While a lot of fuss is made about marketing to millennials (owing to their purchasing power), an increasing number of industries are now turning their attention to how to capture the attention of Generation Z, and the music business is no exception.
Guest post by Alyssa Golden from the Berklee College of Music: Music Business Journal
Consumer commerce has long emphasized marketing to millennials due to the peak of purchasing power this young demographic has reached; however, after years of research and marketing, companies must now adjust their advertising objectives due to the emergence of a new generation’s stake in the contemporary marketplace. Generation Z is known as “young millennials,” born 1995 or later (those currently between the ages of thirteen to twenty four, roughly). While millennials were the first to be exposed to social media and apps such as Facebook, Spotify and Netflix, they are no longer the target audience for the latest technological trends. Shifting focus to the succeeding generation, advertisers must find new ways to cater to generation Z, who is currently consuming apps like Snapchat, Instagram and Youtube.2 Generation Z’s media habits differ from any preceding generation, given that for much of their lives, access to information is on demand or just a click away from their fingertips. They are the first generation to grow up with the Internet as a regular part of their everyday routine. For music marketers, it is important nowadays to not only know where to find this target audience, but to truly understand their behavioral characteristics and attitudes, especially in terms of social platforms and trends.

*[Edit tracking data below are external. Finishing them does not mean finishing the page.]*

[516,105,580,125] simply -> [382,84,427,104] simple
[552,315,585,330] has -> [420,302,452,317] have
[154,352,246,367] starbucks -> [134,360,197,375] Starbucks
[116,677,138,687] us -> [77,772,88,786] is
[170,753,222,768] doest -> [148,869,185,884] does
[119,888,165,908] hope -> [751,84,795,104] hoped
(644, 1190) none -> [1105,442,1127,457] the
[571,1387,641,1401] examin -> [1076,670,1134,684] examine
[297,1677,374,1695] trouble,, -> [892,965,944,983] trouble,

According to the Pew Research Center survey conducted in 2018, 45% of teens say that they are online “almost constantly,” meaning nine out of ten teens are online multiple times a day. 6 The report also shows that Gen Z spends an average of eleven hours per week on mobile devices along with twenty-three hours of video content on streaming sites per week.6 Gen Z is filled with independent learners who often turn to the Internet to learn and watch DIY tutorials. Therefore, an upcoming artist that caters to fifteen to twenty year old girls may want to consider advertising on a platform like YouTube for makeup/hair tutorials or for influencers like Emma Chamberlain.
Also recently, Mark Mulligan of MiDiA Research conducted a study in the UK giving an insight into music and social media habits of young adults aged up to nineteen in order to predict the changes the music industry may potentially face. With 97% of sixteen to nineteen year olds in the UK possessing smartphones and well over half using some form of social platform, it is clear that online media is an important cultural reference to Gen Z, and it has the potential to reach millions.4 The Statistics Portal showed that in 2019 it is estimated that there will be around 2.77 billion social users around the globe up from 2.46 billion in 2017.5Music marketers can find these target audiences online, but must furthermore understand how to effectively advertise on popular platforms.

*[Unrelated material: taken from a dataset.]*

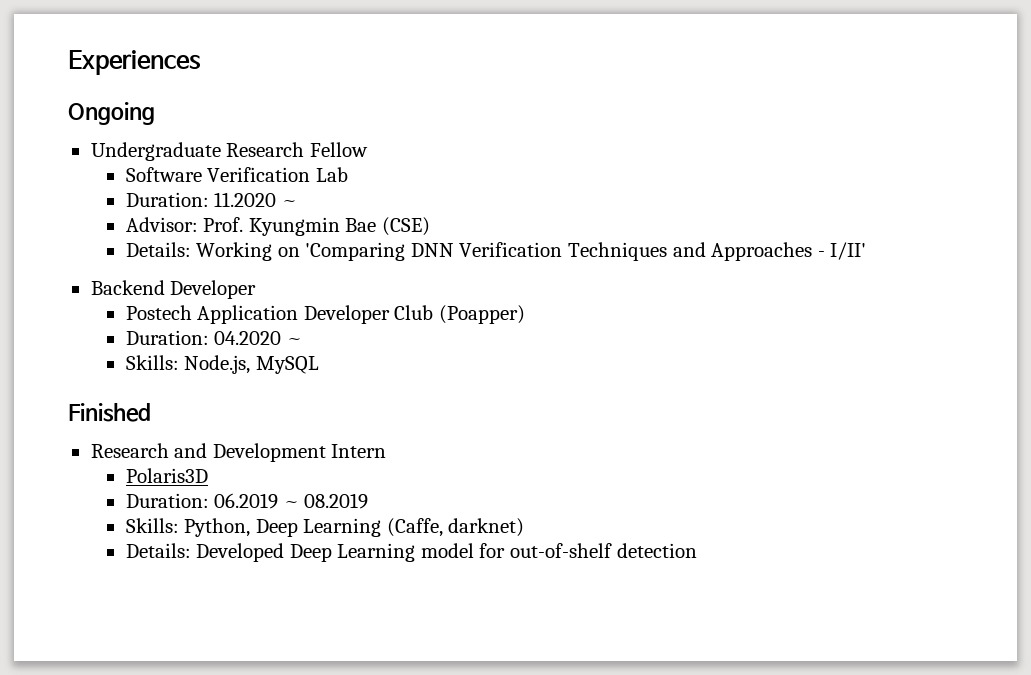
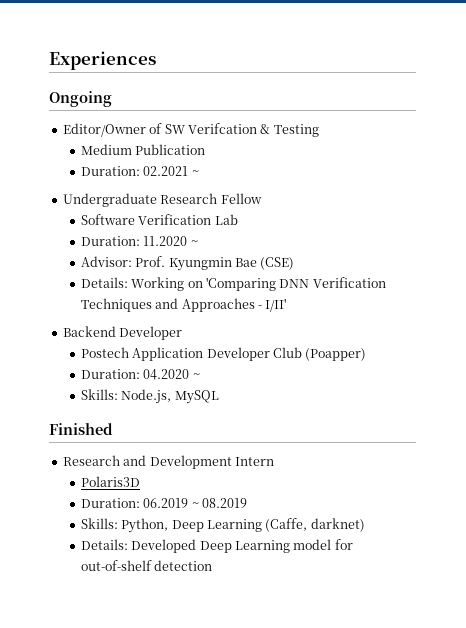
(155, 113) none -> [62,123,319,137] [80,144,206,155] [80,166,199,176] // Editor/Owner of SW Verifcation & Testing // Medium Publication // Duration: 02.2021 ~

Is Snapchat Dead? Far from it.
According to Fanbytes who partnered with DMN to deliver marketing intelligence on Gen Z and Snapchat, Snapchat holds the largest portion of thirteen to nineteen year olds’ attention in the US, UK and more, of any online platform.3 Snapchat provides its users with the ability to add facial filters, provide visuals and narratives of their lives instantly, and more often than not, incorporates music or embeds preloaded music in its filters.3 It is still a growing platform and over the last four years, has seen the largest usage increase out of any major online media. When the Pew study was conducted in 2014, 71% of teens said they used Facebook, 52% used Instagram, and 41% used Snapchat. When the study was conducted again in 2018, Facebook usage decreased to 51%, Instagram increased to 72%, and Snapchat increased to 69%.6 While apps like Facebook and Twitter are certainly still relevant in terms of advertising, Instagram and Snapchat are more appealing to the younger set of Gen Z, and therefore hold more marketing potential. Advertising is not just about informing users anymore, but rather entertainment. Snapchat partners up with artists getting their songs played in a creative, fun and engaging way that marketers should fully take advantage of.
The Key to Generation Z Marketing
It is apparent that Generation Z sees most of their ads through social media, but to follow up, it is important to understand the amount of time they spend on these apps as well as the attention span. Gen Z has multiple outlets of information being thrown at them everyday; more information than any other generation has ever had. Therefore, they can quickly detect which ads are relevant to them or not, and decide which videos they want to watch or skip. For music marketers, it is important to quickly grab their attention before they move on to something else. The key is the time limit. Music tends to be the common denominator for Gen Z given that they average four hours a day listening to music, remaining as a powerful tactic to capture their attention. With that information, Pandora decided to promote their new Thumbprint Radio feature with user-generated content. Knowing how interactive Gen Z is, Pandora launched a “#nofilter” reaction campaign where users showed their own personalities with humor and dance moves reacting to when their favorite music came on Pandora.2 This marketing tactic not only engaged young adults with their platform, but also made their post shareable, an important element for Gen Z.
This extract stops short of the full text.